• _AIM OF THE EXERCISE_:
Down to the last line, repeat the entries exactly and drop any image.

(Records from a dataset)
"""

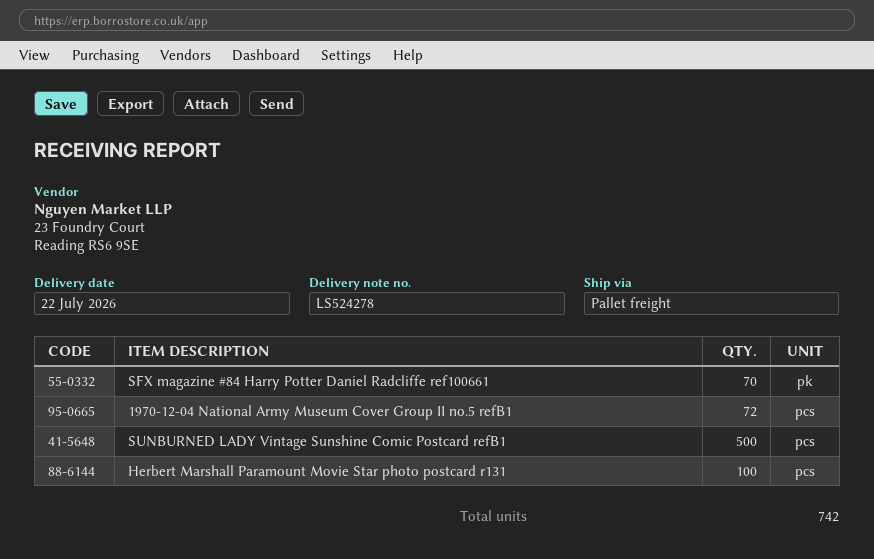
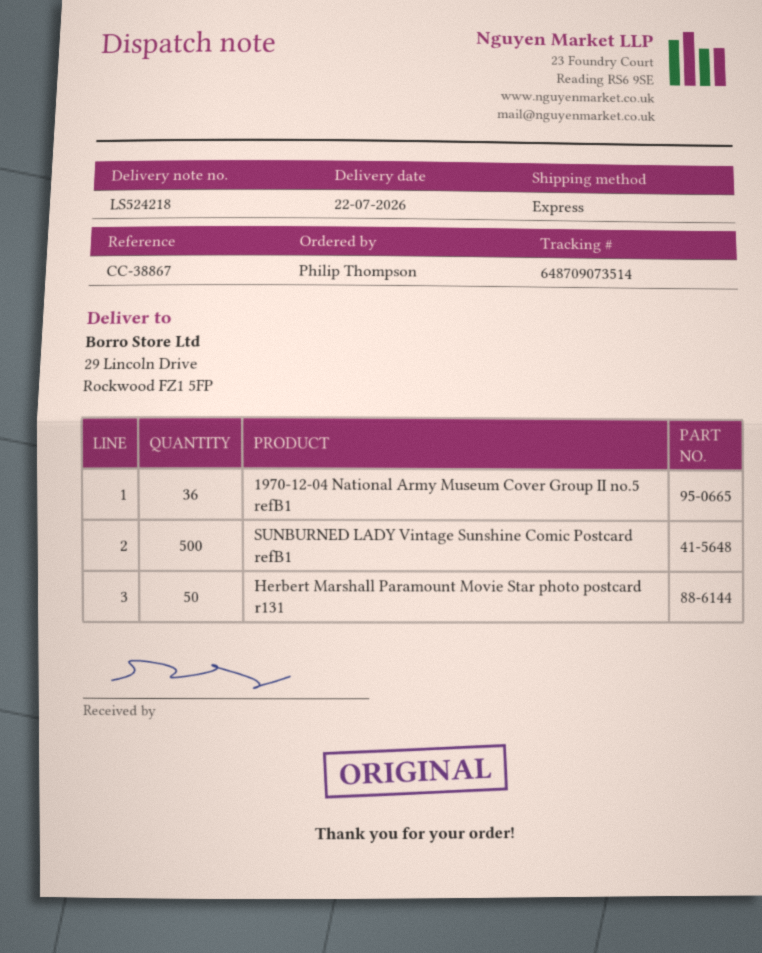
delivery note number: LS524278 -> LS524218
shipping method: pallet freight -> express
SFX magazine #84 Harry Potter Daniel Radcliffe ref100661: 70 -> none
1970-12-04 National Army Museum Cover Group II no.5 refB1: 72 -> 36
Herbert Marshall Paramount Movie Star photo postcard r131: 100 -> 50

"""

• _RESPONSE BELOW_:
delivery note number: LS524278 -> LS524218
shipping method: pallet freight -> express
SFX magazine #84 Harry Potter Daniel Radcliffe ref100661: 70 -> none
1970-12-04 National Army Museum Cover Group II no.5 refB1: 72 -> 36
Herbert Marshall Paramount Movie Star photo postcard r131: 100 -> 50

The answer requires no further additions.